Il percorso artistico di Nicolò Filippucci rappresenta una delle storie più interessanti tra le nuove voci della musica italiana. Il giovane cantautore umbro è riuscito, in pochi anni, a trasformare la passione coltivata fin dall’infanzia in una concreta opportunità professionale, fino a conquistare il prestigioso palco dell’Ariston nel 2026, dove partecipa tra le Nuove Proposte con il brano Laguna. Classe 2006 e originario della provincia di Perugia, Filippucci è oggi considerato uno degli emergenti più promettenti della sua generazione.
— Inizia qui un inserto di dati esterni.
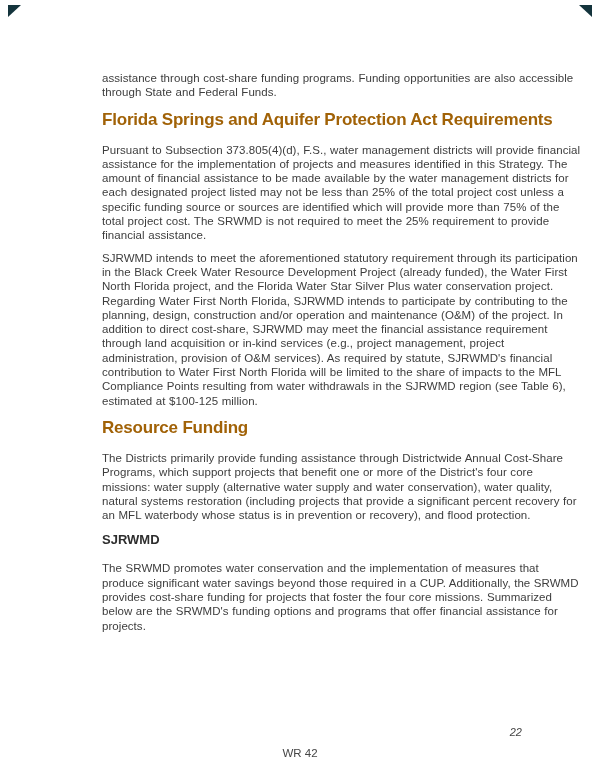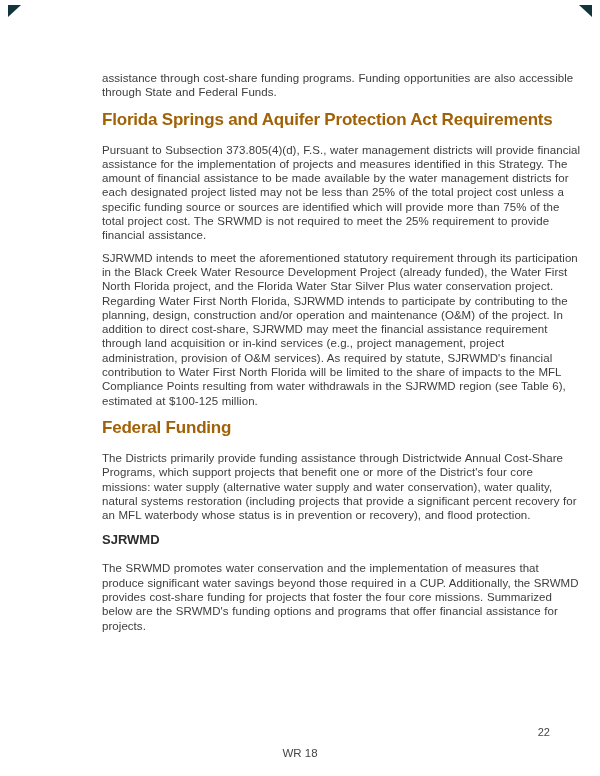--- a/index.html
+++ b/index.html
@@ -95,7 +95,7 @@
 
     <p>SJRWMD intends to meet the aforementioned statutory requirement through its participation in the Black Creek Water Resource Development Project (already funded), the Water First North Florida project, and the Florida Water Star Silver Plus water conservation project. Regarding Water First North Florida, SJRWMD intends to participate by contributing to the planning, design, construction and/or operation and maintenance (O&amp;M) of the project. In addition to direct cost-share, SJRWMD may meet the financial assistance requirement through land acquisition or in-kind services (e.g., project management, project administration, provision of O&amp;M services). As required by statute, SJRWMD's financial contribution to Water First North Florida will be limited to the share of impacts to the MFL Compliance Points resulting from water withdrawals in the SJRWMD region (see Table 6), estimated at $100-125 million.</p>
 
-    <h1>Federal Funding</h1>
+    <h1>Resource Funding</h1>
 
     <p>The Districts primarily provide funding assistance through Districtwide Annual Cost-Share Programs, which support projects that benefit one or more of the District's four core missions: water supply (alternative water supply and water conservation), water quality, natural systems restoration (including projects that provide a significant percent recovery for an MFL waterbody whose status is in prevention or recovery), and flood protection.</p>
 

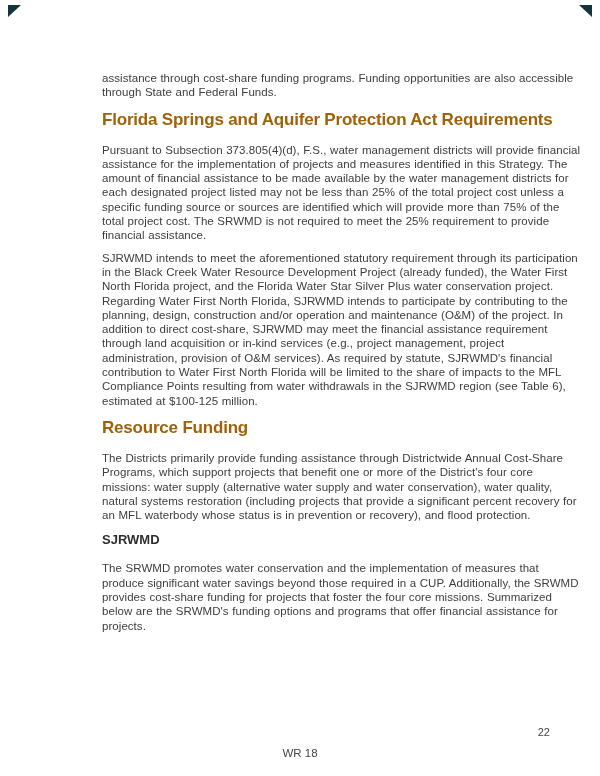--- a/index.html
+++ b/index.html
@@ -64,9 +64,10 @@
   .page-number {
     position: absolute;
     top: 726px;
-    right: 50px;
+    right: 78px;
     font-size: 11px;
     color: #454545;
+    font-style: italic;
   }
   .footer-center {
     position: absolute;

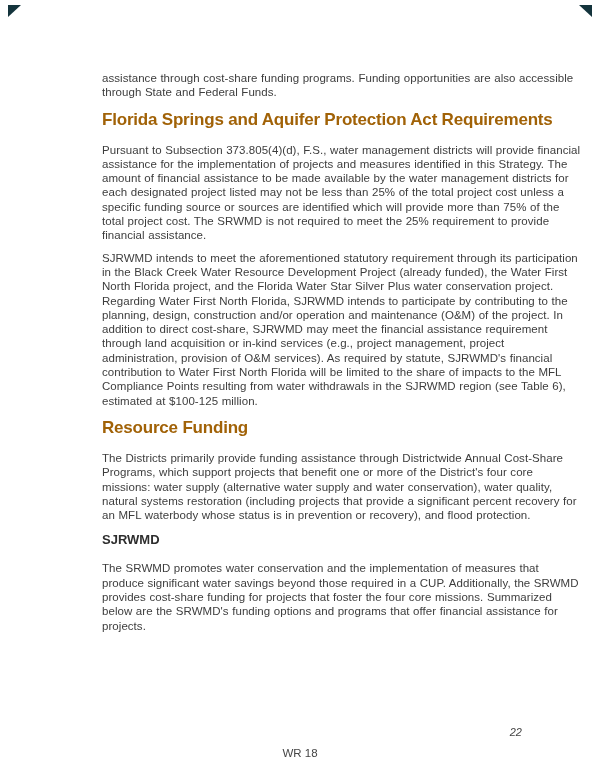--- a/index.html
+++ b/index.html
@@ -107,7 +107,7 @@
 
   <div class="page-number">22</div>
 
-  <div class="footer-center">WR 18</div>
+  <div class="footer-center">WR 42</div>
 
 </div>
Gli inizi tra studio, concorsi e prime affermazioni
Nato il 30 maggio 2006 a Castiglione del Lago e cresciuto a Corciano, Nicolò dimostra sin da bambino una naturale inclinazione per la musica. A soli sette anni inizia a studiare chitarra, mentre a nove entra a far parte del coro delle voci bianche del Conservatorio Morlacchi di Perugia, esibendosi nello spettacolo Giungla.
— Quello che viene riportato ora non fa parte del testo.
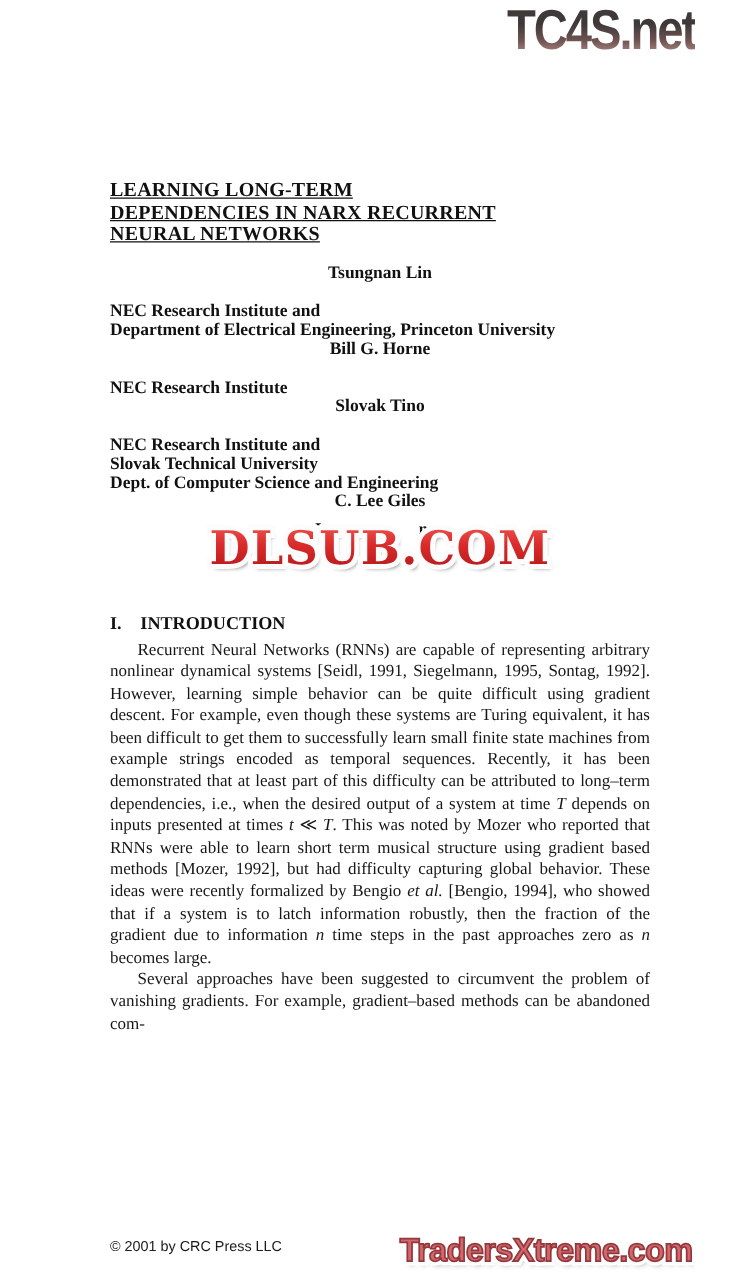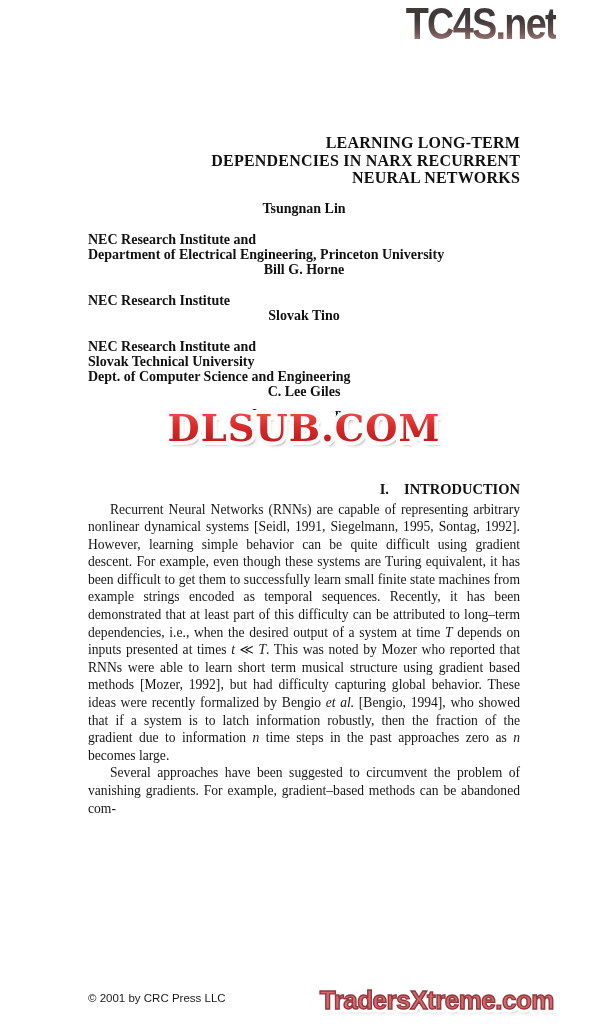--- a/index.html
+++ b/index.html
@@ -10,7 +10,7 @@
   .content{width:432px;margin-left:88px;padding-top:129px;}
 
   .chapter{text-align:center;font-weight:bold;font-size:17px;line-height:20px;}
-  .title{margin-top:5px;text-align:right;font-weight:bold;font-size:16px;line-height:17.5px;letter-spacing:0.2px;}
+  .title{margin-top:15px;text-align:left;font-weight:bold;font-size:16px;line-height:17.5px;letter-spacing:0.2px;text-decoration:underline;}
   .author-name{text-align:center;font-weight:bold;font-size:14px;line-height:15px;}
   .author-name.first{margin-top:14px;}
   .affil{text-align:left;font-weight:bold;font-size:14px;line-height:15px;margin-top:16px;}

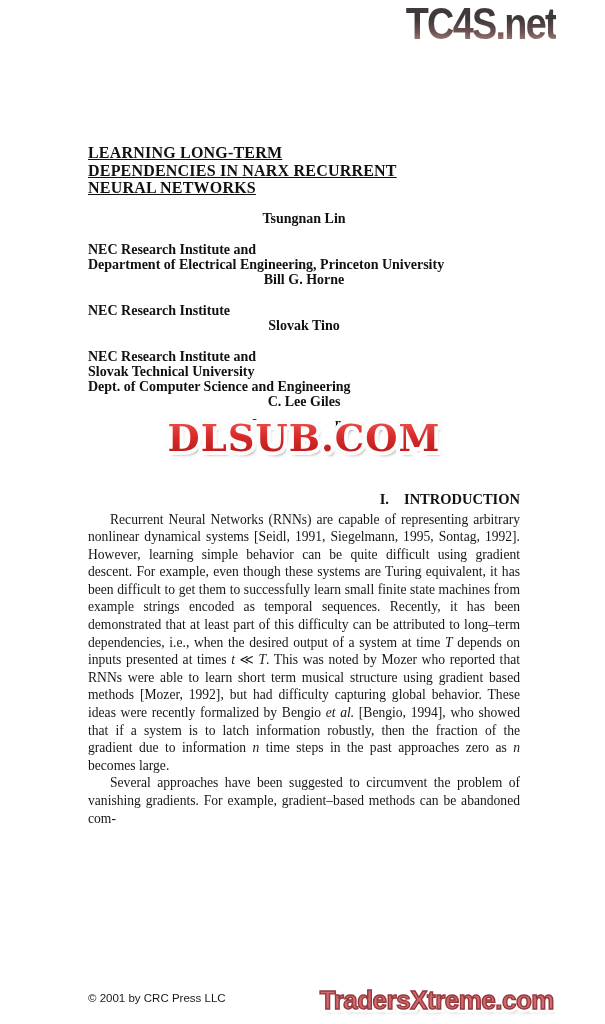--- a/index.html
+++ b/index.html
@@ -36,7 +36,7 @@
     color:#cc2025;-webkit-text-fill-color:transparent;
   }
 
-  .section-heading{text-align:right;font-weight:bold;font-size:14.5px;line-height:16px;margin-top:24px;}
+  .section-heading{text-align:left;font-weight:bold;font-size:14.5px;line-height:16px;margin-top:24px;}
   .sec-num{margin-right:15px;}
 
   .body-para{margin:0;text-align:justify;font-size:13.6px;line-height:17.6px;text-indent:22px;color:#161616;}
Durante l’adolescenza costruisce gradualmente la propria esperienza partecipando a numerosi concorsi. Nel 2022 vince la competizione “Il Mio Canto Libero” a Santa Maria degli Angeli e ottiene un premio speciale al Cantagiro con il brano Fingere. L’anno successivo conquista il premio Città di Ronciglione al concorso “Guerriero”, dedicato a Marco Mengoni, e raggiunge il secondo posto al NYCanta, esibendosi all’Oceana Theatre di New York con un brano inedito.
Queste esperienze contribuiscono a definire il suo stile e a rafforzare la sua identità artistica, costruita tra introspezione e sensibilità pop.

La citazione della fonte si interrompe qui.